- What you will do -
Transcribe only the lines from the one containing "font-family: none ->" through the final line of the entries below, exactly, and exclude the pictures.

- Web document revisions -
☆ ☆ ☆ ☆ ☆

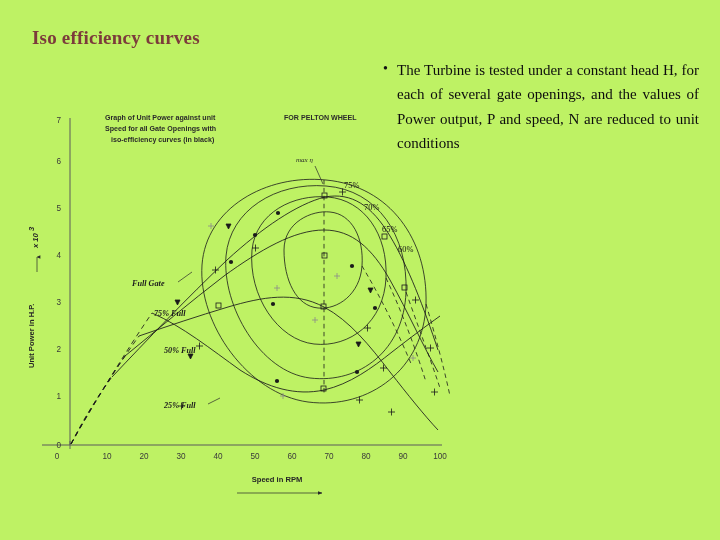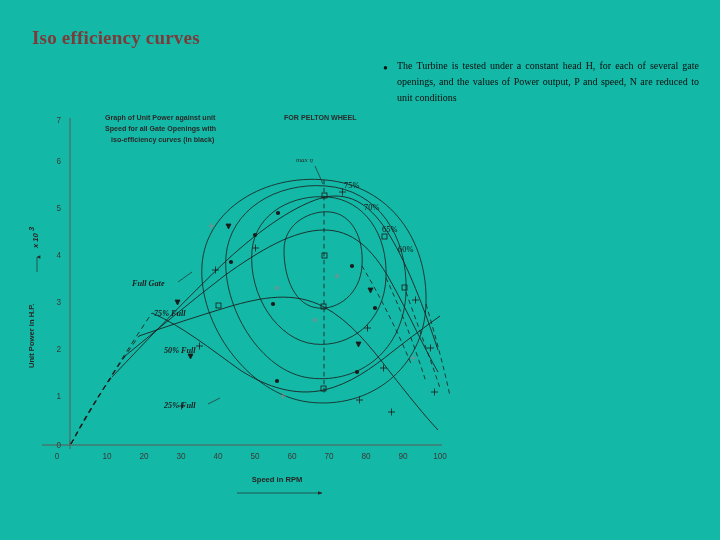"Iso efficiency curves" .slide { background: #14b8a6 -> #bef264 }
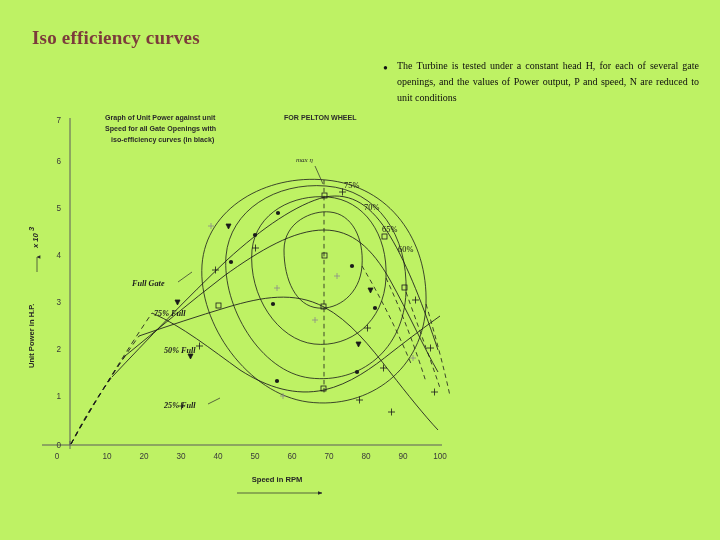"The Turbine is tested under" #bullet-text { font-size: 10px -> 15px }
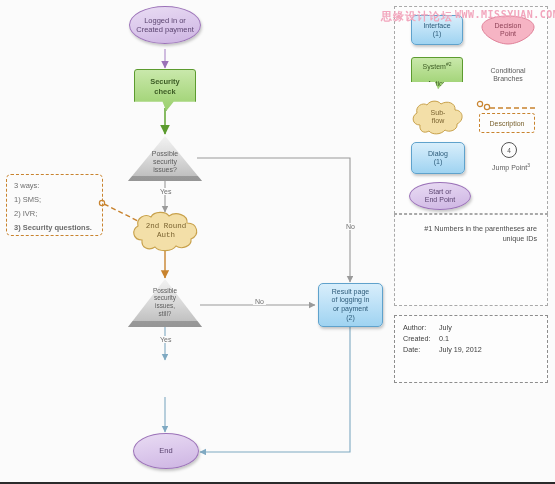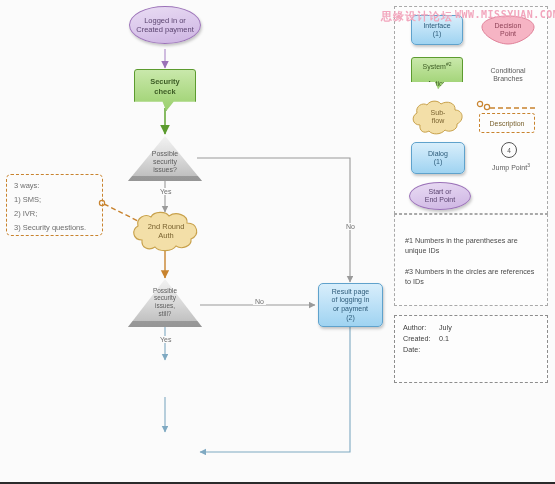"3) Security questions." .note .nline:last-child { font-weight: none -> bold }
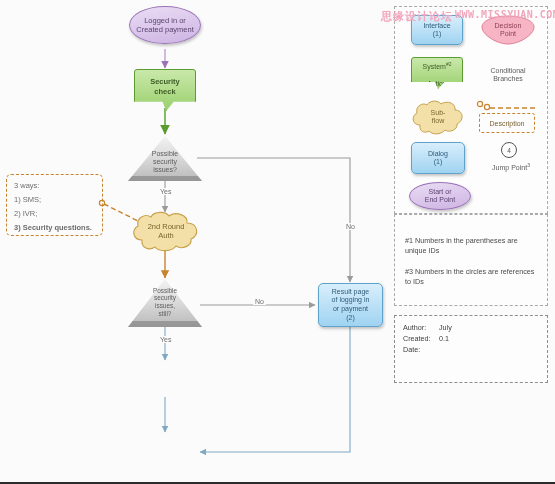"2nd Round" .cloudwrap { font-family: none -> Liberation Mono, monospace }
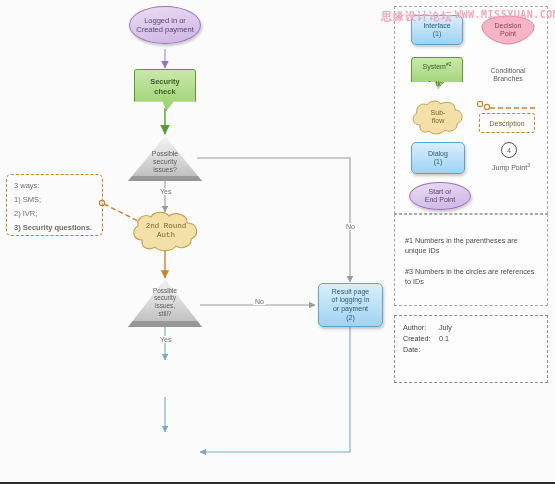"#1 Numbers in the parentheses" .notes-box p { margin: 12px 0 8px 0 -> 0 0 8px 0; text-align: none -> right }
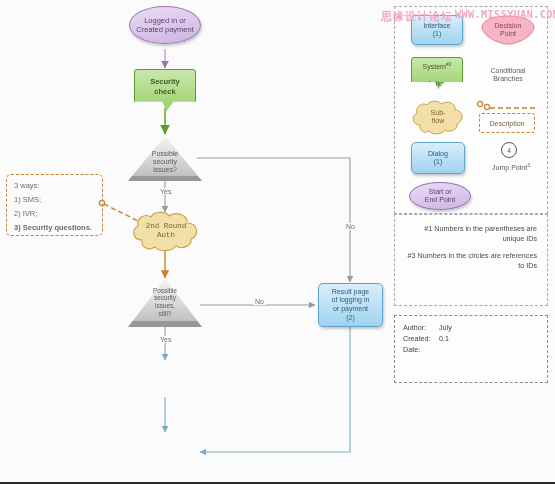"#3 Numbers in the circles" p { html: <p>#3 Numbers in the circles are references to IDs</p> -> none }
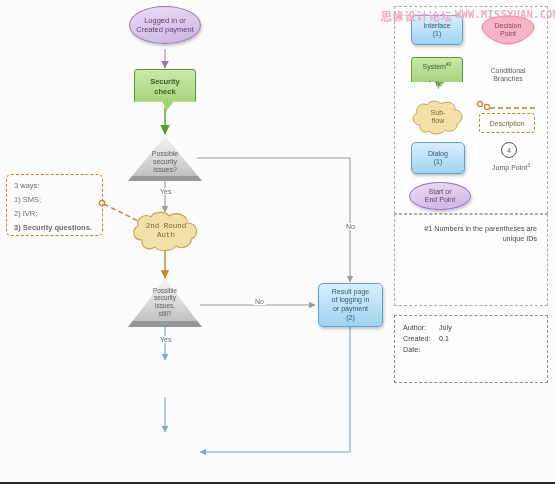"July 19, 2012" div.info-val { html: none -> <div>July 19, 2012</div> }
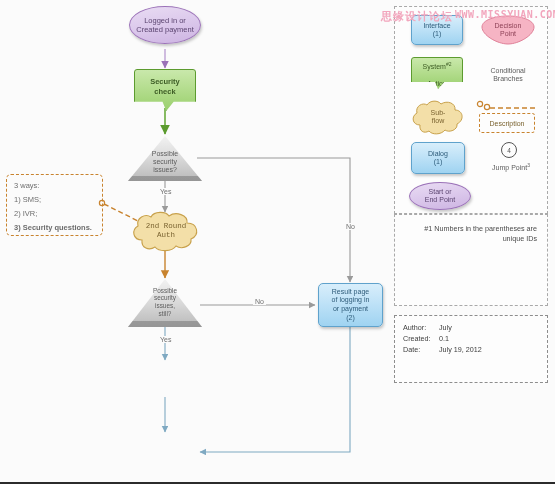"End" div.node { html: none -> <div> <span>End</span> </div> }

☆ ☆ ☆ ☆ ☆

- Solution to this exercise -
"2nd Round" .cloudwrap { font-family: none -> Liberation Mono, monospace }
"#1 Numbers in the parentheses" .notes-box p { margin: 12px 0 8px 0 -> 0 0 8px 0; text-align: none -> right }
"#3 Numbers in the circles" p { html: <p>#3 Numbers in the circles are references to IDs</p> -> none }
"July 19, 2012" div.info-val { html: none -> <div>July 19, 2012</div> }
"End" div.node { html: none -> <div> <span>End</span> </div> }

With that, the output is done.